As a leader in the global effort, the United States has committed over $528 million to fund international anti-trafficking programs since fiscal 2001, including a special $50 million presidential initiative.

… The United States is always striving to improve its efforts to vigorously identify, protect, and assist U.S. citizen victims of trafficking, improve collaboration across all spectrums of the U.S. government to aid victims, and increase efforts to combat labor trafficking on par with sex trafficking. The U.S. anti-trafficking strategy has included sustained, successful prosecutorial and humanitarian efforts-endeavoring to practice at home what we preach internationally.

With the international community watching, President Bush stood up before the U.N. General Assembly and said in 2003: “We must show new energy in fighting back an old evil. The trade in human beings for any purpose must not be allowed to thrive in our time.” These words have been taken to heart and turned into dignity reclaimed from Islip to India, and so many places in between. Future administrations will build on this strong foundation and continue putting victims first.

Global Slavery At A High, But There’s Hope

There’s an article about modern-day slavery around the world in The Christian Science Monitor this week. The author, staff writer Jane Lampman talks to Kevin Bales:

“It’s a huge problem and we have a long way to go, but we’re ahead of where I thought we would be,” says Kevin Bales, cofounder of Free the Slaves and author of major studies and books on the issue.

In “Ending Slavery,” a book that lays out his plan for achieving that goal, Dr. Bales presents research that indicates slavery could be eliminated over the next 25 years at a cost of only $11 billion.

“The cost of rescuing and rehabilitating [an individual] on average around the world only comes to about $500,” he says in a phone interview. “While in rich countries it costs between $30,000 and $40,000, in rural India the cost can be just over $100.”

Read the whole thing here.

1995 Thai Slave Laborers Naturalized

Yesterday, Teresa Watanabe at the Los Angeles Times reported the naturalization of some of the Thai laborers that had been enslaved in an El Monte sweatshop in 1995.

“I’m an American and this is my home now!” said Maliwan Clinton, 39, as she waved a miniature American flag at the Montebello ceremony. The journey from slavery to freedom took 13 years.
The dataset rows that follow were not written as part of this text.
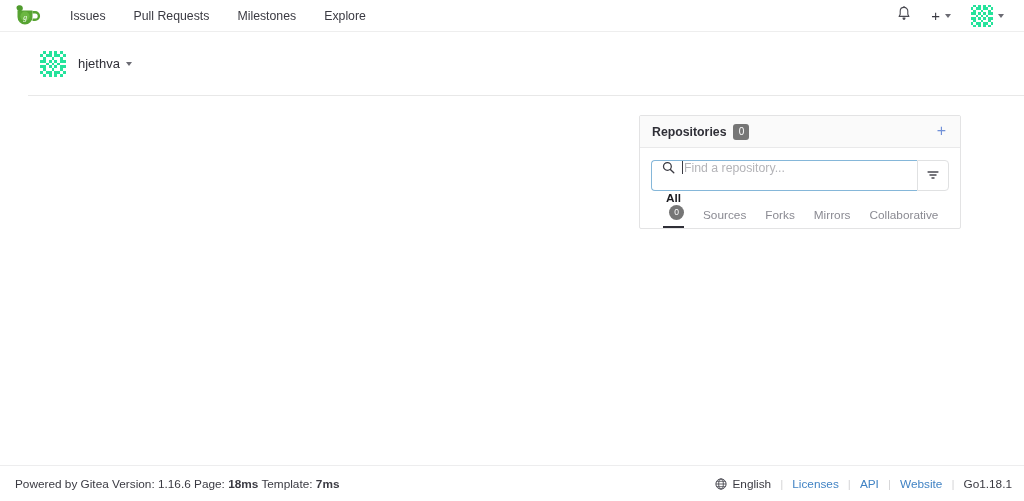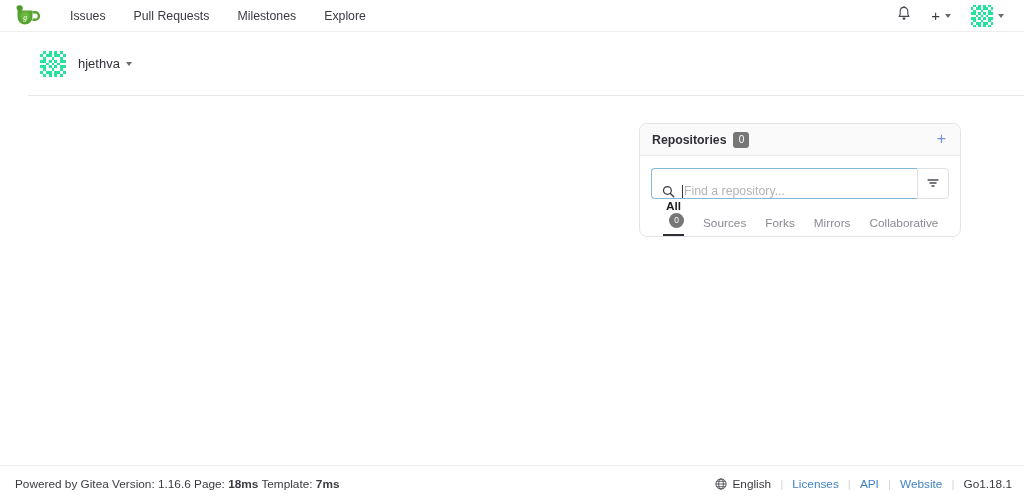--- a/index.html
+++ b/index.html
@@ -116,23 +116,23 @@
     background: #ffffff;
   }
   .tab.active {
     background: #f0f0f1;
     color: #2f2f37;
   }
   .tab + .tab { border-left: 1px solid #e0e1e2; }
 
   
   .card {
-    margin-top: 19px;
+    margin-top: 11px;
     border: 1px solid #e3e3e4;
-    border-radius: 8px;
+    border-radius: 2px;
     background: #fff;
     overflow: hidden;
   }
   .card-header {
     height: 32px;
     background: #fafafa;
     border-bottom: 1px solid #e9e9ea;
     display: flex; align-items: center;
     padding: 0 12px;
   }
@@ -166,21 +166,21 @@
 
   .search-row { display: flex; align-items: stretch; }
   .search-box {
     position: relative;
     flex: 1 1 auto;
     height: 31px;
     border: 1px solid #85b7d9;
     border-right: none;
     border-radius: 4px 0 0 4px;
     background: #fff;
-    display: flex; align-items: flex-end;
+    display: flex; align-items: flex-start;
     padding-left: 10px;
   }
   .search-icon { flex: 0 0 auto; margin-right: 7px; display:flex; }
   .caret-bar {
     width: 1px; height: 13px;
     background: #3a3a42;
     margin-right: 1px;
   }
   .search-placeholder {
     font-size: 12.3px;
Many of the 70 El Monte workers who have acquired citizenship this year or expect to do so soon.

More than 40 of them had gathered Sunday to celebrate with the Asian Pacific American Legal Center, which successfully fought for a $4-million settlement from manufacturers and retailers for their exploitation and won an uphill battle to gain legal status for the workers.

“Because of their courage, they were able to take what was a horrific experience and emerge from it as victors,” said the legal center’s Julie Su, their lead attorney for 13 years. “I’m really proud of them, but I’m also proud of America because this nation opened its arms to them and showed its best ideals of freedom and human rights.”
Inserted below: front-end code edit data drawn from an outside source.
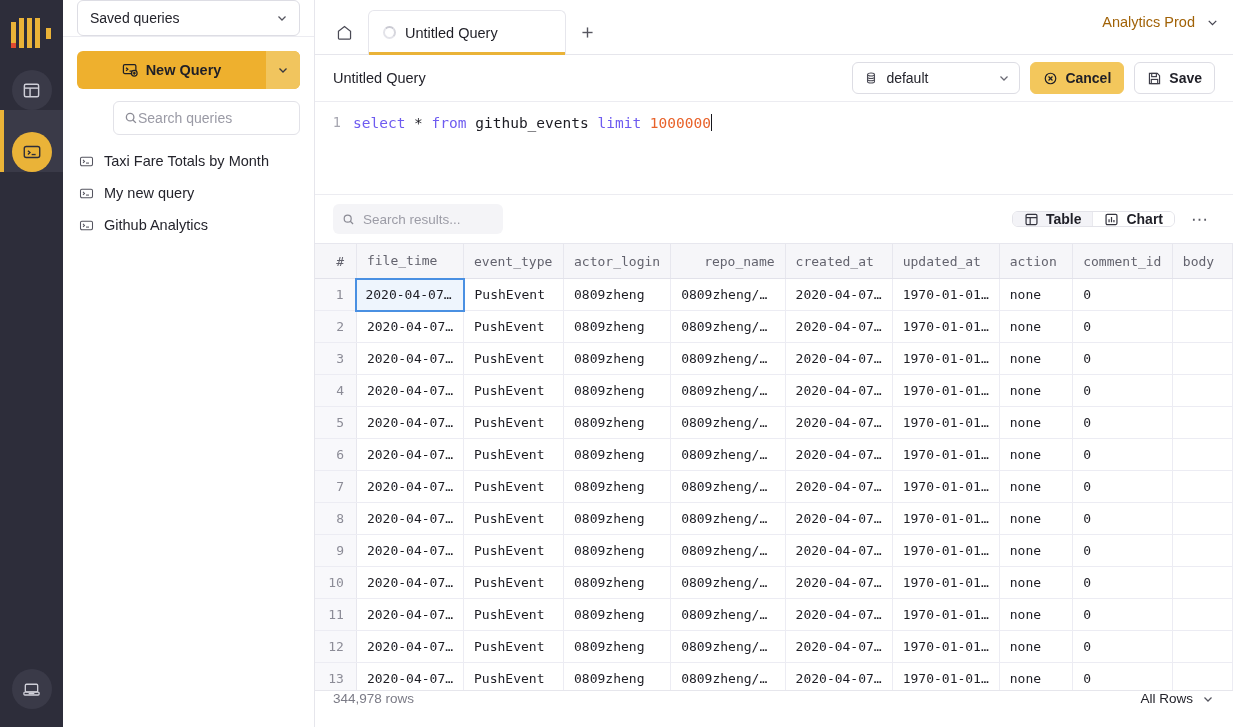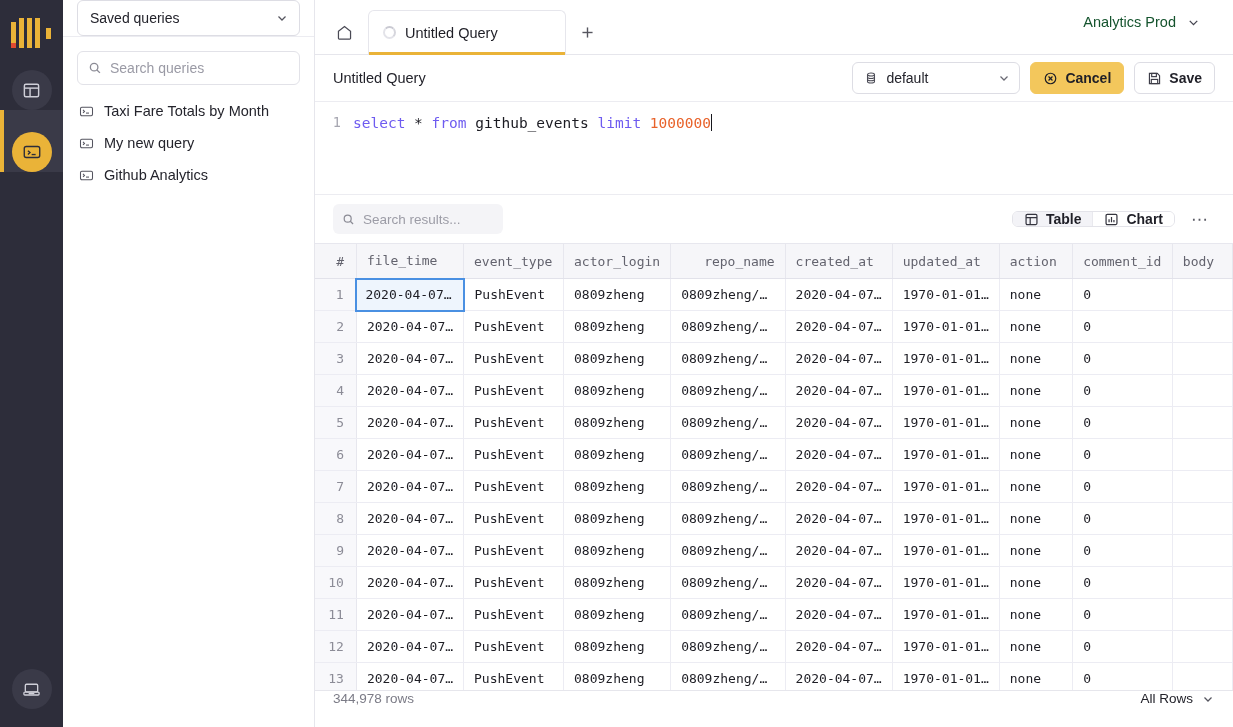--- a/index.html
+++ b/index.html
@@ -59,22 +59,23 @@
   .newq-main {
     flex: 1; display: flex; align-items: center; justify-content: center; gap: 8px;
     font-size: 14.5px; font-weight: bold; color: #1f1f27;
   }
   .newq-caret {
     width: 34px; display: flex; align-items: center; justify-content: center;
     background: #f1c55e; color: #38383f;
   }
   .searchbox {
     height: 34px; border: 1px solid #e2e2e8; border-radius: 6px;
-    display: flex; align-items: center; gap: 8px; padding: 0 10px;
+    display: flex; align-items: center; padding: 0 10px;
     margin-bottom: 10px;
+    margin-left: 36px;
   }
   .searchbox input {
     border: 0; outline: 0; font-size: 14px; color: #23232b; width: 100%;
     font-family: "Liberation Sans", sans-serif; background: transparent;
   }
   .searchbox input::placeholder { color: #9a9aa5; }
   .qitem {
     display: flex; align-items: center; gap: 10px; height: 32px;
     font-size: 14.5px; color: #24242c; padding: 0 2px;
   }
@@ -99,22 +100,22 @@
   .tab:after {
     content: ""; position: absolute; left: 0; right: 0; bottom: -1px; height: 3px; background: #eab338;
   }
   .tab-label { font-size: 14.5px; color: #1e1e26; font-weight: 500; }
   .spinner {
     width: 13px; height: 13px; border-radius: 50%;
     border: 2.2px solid #e3e3e9; border-top-color: #c9c9d2; border-right-color: #d6d6dd;
   }
   .tab-add { width: 42px; height: 44px; display: flex; align-items: center; justify-content: center; color: #56565f; font-size: 20px; }
   .env {
-    position: absolute; right: 32px; top: 14px; display: flex; align-items: center; gap: 10px;
-    font-size: 14.5px; color: #14532d;
+    position: absolute; right: 13px; top: 14px; display: flex; align-items: center; gap: 10px;
+    font-size: 14.5px; color: #a16207;
   }
 
   .qbar {
     height: 47px; border-bottom: 1px solid #ececf1; display: flex; align-items: center;
     padding: 0 18px 0 18px; gap: 10px;
   }
   .qbar-title { font-size: 14.5px; color: #23232b; flex: 1; }
   .db-select {
     width: 168px; height: 32px; border: 1px solid #dddde4; border-radius: 6px;
     display: flex; align-items: center; padding: 0 8px 0 11px; gap: 8px;
@@ -253,20 +254,42 @@
         <span>Saved queries</span>
         <span>
           <svg width="14" height="14" viewBox="0 0 16 16" fill="none" stroke="#55555f" stroke-width="1.4">
             <polyline points="4,6.3 8,10.3 12,6.3"></polyline>
           </svg>
         </span>
       </div>
     </div>
 
     <div class="sb-body">
+      <div class="newq">
+        <div class="newq-main">
+          <span>
+            <svg width="16" height="16" viewBox="0 0 18 18" fill="none" stroke="#1f1f27" stroke-width="1.4">
+              <rect x="1.6" y="3" width="14" height="10" rx="1.6"></rect>
+              <polyline points="4.6,6.4 6.6,8.2 4.6,10"></polyline>
+              <line x1="8.4" y1="10.2" x2="11.4" y2="10.2"></line>
+              <circle cx="13.8" cy="12.6" r="3.2" fill="#eeb02e"></circle>
+              <line x1="13.8" y1="10.9" x2="13.8" y2="14.3"></line>
+              <line x1="12.1" y1="12.6" x2="15.5" y2="12.6"></line>
+            </svg>
+          </span>
+          <span>New Query</span>
+        </div>
+        <div class="newq-caret">
+          <span>
+            <svg width="14" height="14" viewBox="0 0 16 16" fill="none" stroke="#38383f" stroke-width="1.5">
+              <polyline points="4,6.3 8,10.3 12,6.3"></polyline>
+            </svg>
+          </span>
+        </div>
+      </div>
 
       <div class="searchbox">
         <span>
           <svg width="14" height="14" viewBox="0 0 16 16" fill="none" stroke="#8b8b95" stroke-width="1.5">
             <circle cx="7" cy="7" r="4.3"></circle>
             <line x1="10.2" y1="10.2" x2="13.6" y2="13.6"></line>
           </svg>
         </span>
         <input value="" placeholder="Search queries" style="">
       </div>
The El Monte case drew international attention, blazed new paths in immigration and labor law, led to legislation offering visas for victims of human trafficking and became the subject of an exhibit in the Smithsonian Institution.

The case marked the first time in federal court that garment workers successfully held manufacturers and retailers responsible for the actions of their labor contractor.

You can read about their long road to freedom at the LA Times.

Slavery Is Endemic To The Human Psyche

In an interview on GRITtv with Laura Flanders, I discuss how slavery is endemic to the human psyche.

We like to think, in our enlightened 21st century world, that slavery could not possibly exist. Yet 145 years after the Emancipation Proclamation, the CIA estimates that 14,500 to 17,000 foreigners are “trafficked” annually into the United States, threatened with violence, and forced to work against their will. Most of us aren’t inclined to listen, Bowe says. But this is what globalization means.